◆ **WORK TO BE COMPLETED**: If a line in the listing below has the string "winicon", copy it out.
################
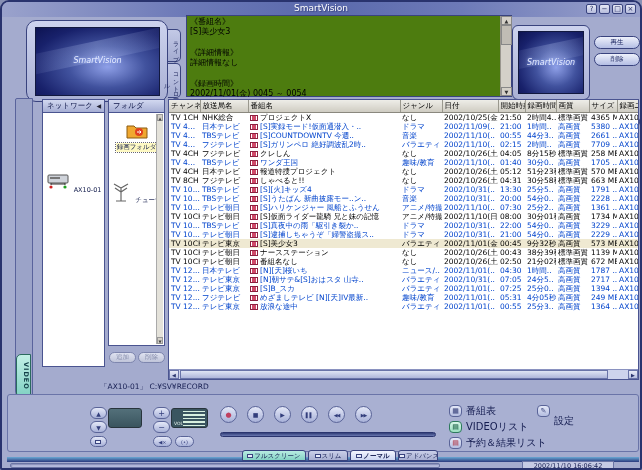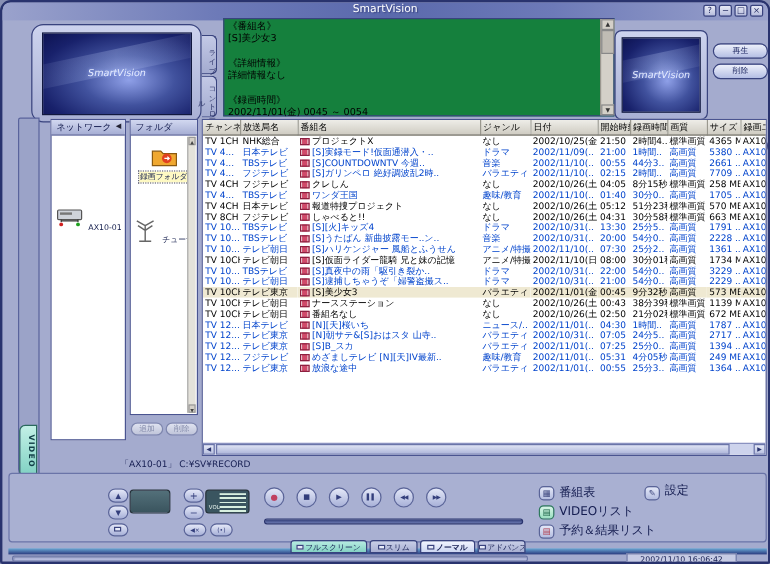--- a/index.html
+++ b/index.html
@@ -21,21 +21,21 @@
     overflow:hidden;}
   .video:before{content:"";position:absolute;left:-20%;top:20%;width:140%;height:30%;
     background:linear-gradient(100deg,transparent,rgba(200,215,255,.25),transparent);transform:rotate(-12deg);}
   .logo{position:absolute;left:0;right:0;top:42%;text-align:center;font-style:italic;font-size:8px;
     color:#e6ecff;text-shadow:0 0 3px #9ab2ff;}
   
   .vtab{position:absolute;width:13px;background:linear-gradient(#c3c9e6,#a3abd0);border:1px solid #39437e;
     border-left:none;border-radius:0 5px 5px 0;writing-mode:vertical-rl;font-size:6px;color:#20285e;
     text-align:center;padding-top:3px;}
   
-  .info{position:absolute;left:184px;top:13px;width:326px;height:82px;background:#15803d;border:1px solid #39437e;}
+  .info{position:absolute;left:184px;top:13px;width:326px;height:82px;background:#4d7c0f;border:1px solid #39437e;}
   .info-text{position:absolute;left:3px;top:1px;right:13px;font-size:8px;line-height:10.3px;color:#000;white-space:pre;}
   .vsb{position:absolute;top:0;right:0;bottom:0;width:11px;background:#d4d0c8;border-left:1px solid #9a968e;}
   .vsb .arr{position:absolute;left:0;width:11px;height:9px;background:#d4d0c8;border:1px solid #888;
     font-size:5px;text-align:center;line-height:8px;color:#333;}
   .vsb .thumb{position:absolute;left:0;top:9px;width:11px;height:20px;background:#c0bcb4;border:1px solid #888;}
   
   .abtn{position:absolute;left:592px;width:46px;height:13px;border-radius:7px;border:1px solid #39437e;
     background:linear-gradient(#eef1fb,#b4bee4);font-size:6.5px;text-align:center;line-height:11px;color:#16205c;}
   .abtn.dis{color:#858cab;background:linear-gradient(#d9dcea,#bfc4da);border-color:#7e86ae;margin-top:46px;}
   
@@ -529,21 +529,21 @@
     <div class="rbtn" style="left:239px;top:11px;width:17px;height:17px;font-size:6px;line-height:16px;">■</div>
     <div class="rbtn" style="left:266px;top:11px;width:17px;height:17px;font-size:6px;line-height:16px;">▶</div>
     <div class="rbtn" style="left:293px;top:11px;width:17px;height:17px;font-size:5px;line-height:16px;letter-spacing:0;">▌▌</div>
     <div class="rbtn" style="left:320px;top:11px;width:17px;height:17px;font-size:5px;line-height:16px;letter-spacing:-1px;">◀◀</div>
     <div class="rbtn" style="left:347px;top:11px;width:17px;height:17px;font-size:5px;line-height:16px;letter-spacing:-1px;">▶▶</div>
     <div class="seek"></div>
 
     <div class="fico" style="left:441px;top:10px;">▦</div>
     <div class="flbl" style="left:458px;top:10px;">番組表</div>
     <div class="fico" style="left:529px;top:10px;">✎</div>
-    <div class="flbl" style="left:546px;top:9px;">設定</div>
+    <div class="flbl" style="left:546px;top:20px;">設定</div>
     <div class="fico green" style="left:441px;top:26px;">▤</div>
     <div class="flbl" style="left:458px;top:26px;">VIDEOリスト</div>
     <div class="fico red" style="left:441px;top:42px;">▤</div>
     <div class="flbl" style="left:458px;top:42px;">予約＆結果リスト</div>
   </div>
 
   <div class="tabline"></div>
   <div class="mtab teal" style="left:240px;width:64px;"><span class="winicon"></span><span>フルスクリーン</span></div>
   <div class="mtab" style="left:306px;width:40px;"><span class="winicon"></span><span>スリム</span></div>
   <div class="mtab active" style="left:348px;width:46px;"><span class="winicon"></span><span>ノーマル</span></div>

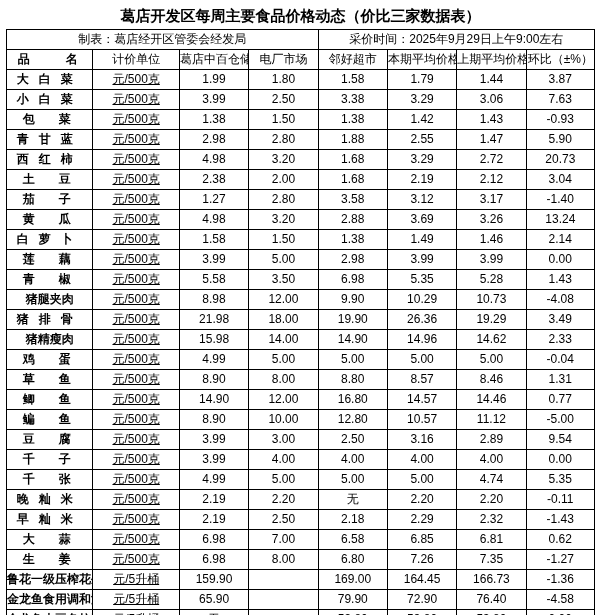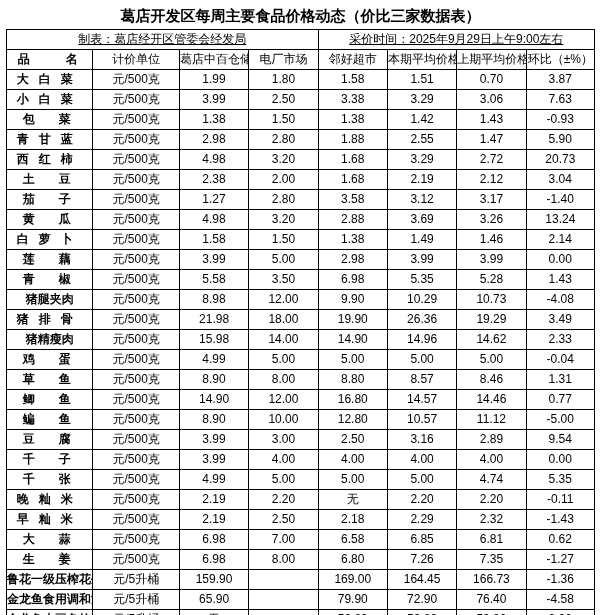--- a/index.html
+++ b/index.html
@@ -58,27 +58,27 @@
     letter-spacing: 4px;
     margin-left: 44px;
   }
   .name-cell {
     font-size: 13px;
     letter-spacing: 0px;
     font-weight: bold;
   }
   .name-sp1 { letter-spacing: 10px; padding-left: 10px; }
   .name-sp2 { letter-spacing: 6px; padding-left: 6px; }
-  .unit-cell { font-size: 12px; }
+  .unit-cell { font-size: 12px; text-decoration: underline; }
   .num { font-size: 12px; text-align: center; }
   .col-name { width: 86px; }
   .col-unit { width: 86px; }
   .col-v { width: 69px; }
   .col-last { width: 68px; }
-  .meta-row td { height: 21px; line-height: 21px; font-size: 12px; text-decoration: underline; }
+  .meta-row td { height: 21px; line-height: 21px; font-size: 12px; }
 </style>
 </head>
 <body>
 
 <div class="page">
 
   <div class="title">葛店开发区每周主要食品价格动态（价比三家数据表）</div>
 
   <table class="main">
     <colgroup>
@@ -106,22 +106,22 @@
         <td class="hdr" rowspan="2">上期平均价格</td>
         <td class="hdr" rowspan="2">环比（±%）</td>
       </tr>
       <tr></tr>
     <tr>
           <td class="name-cell name-sp1">大白菜</td>
           <td class="unit-cell">元/500克</td>
           <td class="num">1.99</td>
           <td class="num">1.80</td>
           <td class="num">1.58</td>
-          <td class="num">1.51</td>
-          <td class="num">0.70</td>
+          <td class="num">1.79</td>
+          <td class="num">1.44</td>
           <td class="num">3.87</td>
         </tr>
         <tr>
           <td class="name-cell name-sp1">小白菜</td>
           <td class="unit-cell">元/500克</td>
           <td class="num">3.99</td>
           <td class="num">2.50</td>
           <td class="num">3.38</td>
           <td class="num">3.29</td>
           <td class="num">3.06</td>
################
◆ **COMPLETED EXERCISE**:
   <div class="mtab teal" style="left:240px;width:64px;"><span class="winicon"></span><span>フルスクリーン</span></div>
   <div class="mtab" style="left:306px;width:40px;"><span class="winicon"></span><span>スリム</span></div>
   <div class="mtab active" style="left:348px;width:46px;"><span class="winicon"></span><span>ノーマル</span></div>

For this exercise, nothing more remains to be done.